**EXERCISE**
In the entries that follow, identify the line containing "34. SWEET &" and return it together with all later lines, exactly as they appear.

(Edit difference data)

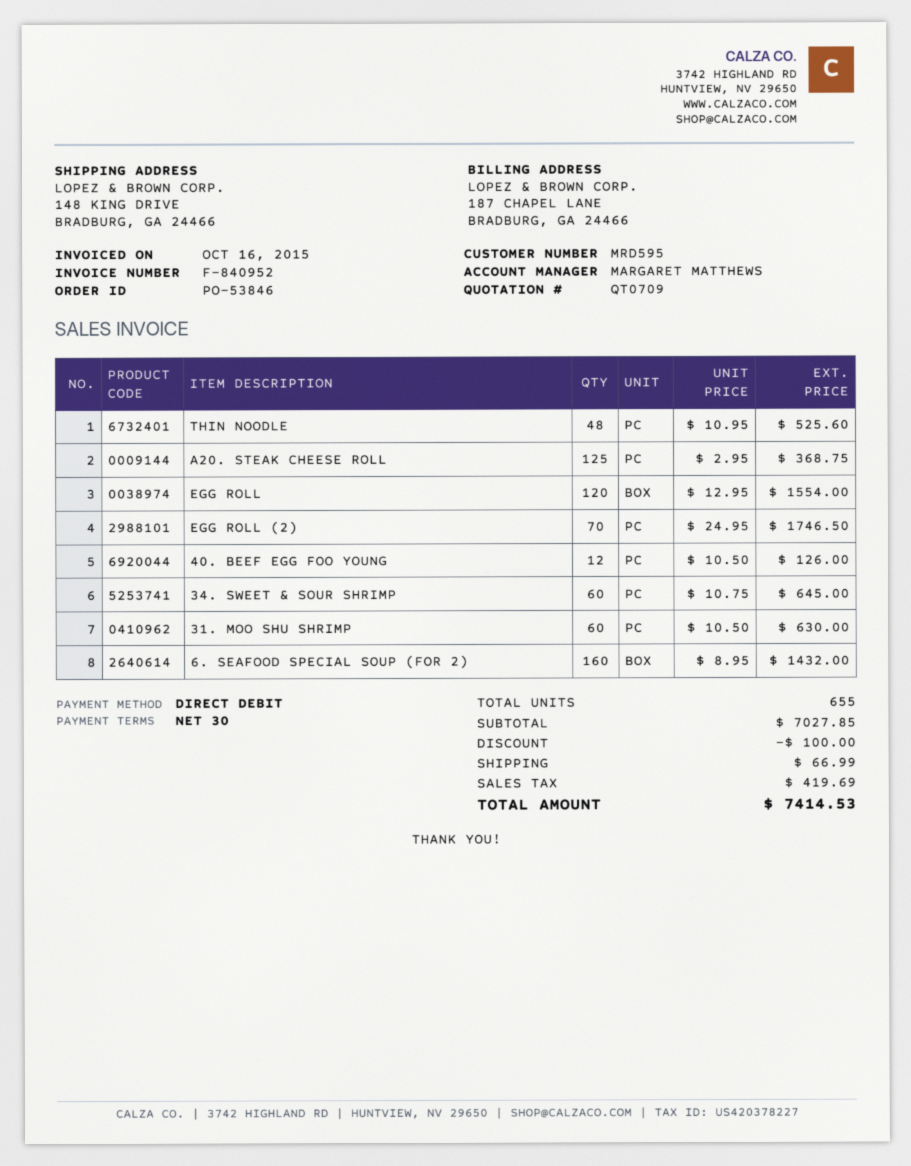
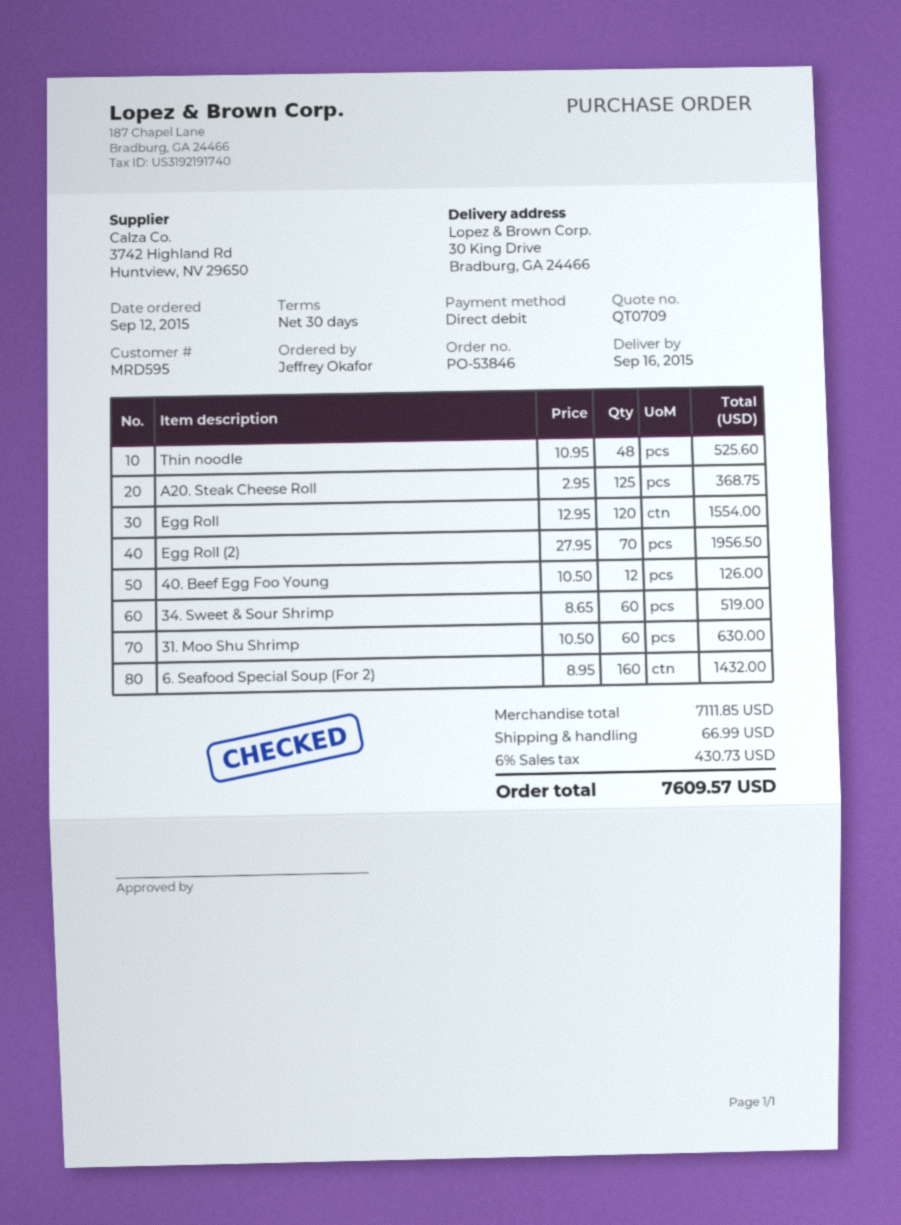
ship to: 148 KING DRIVE, BRADBURG, GA 24466 -> 30 King Drive, Bradburg, GA 24466
EGG ROLL (2): 70 x 24.95 = 1746.50 -> 70 x 27.95 = 1956.50
34. SWEET & SOUR SHRIMP: 60 x 10.75 = 645.00 -> 60 x 8.65 = 519.00
subtotal: 7027.85 -> 7111.85
discount: 100.00 -> none
tax: 419.69 -> 430.73
total: 7414.53 -> 7609.57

**WRITTEN SOLUTION**
34. SWEET & SOUR SHRIMP: 60 x 10.75 = 645.00 -> 60 x 8.65 = 519.00
subtotal: 7027.85 -> 7111.85
discount: 100.00 -> none
tax: 419.69 -> 430.73
total: 7414.53 -> 7609.57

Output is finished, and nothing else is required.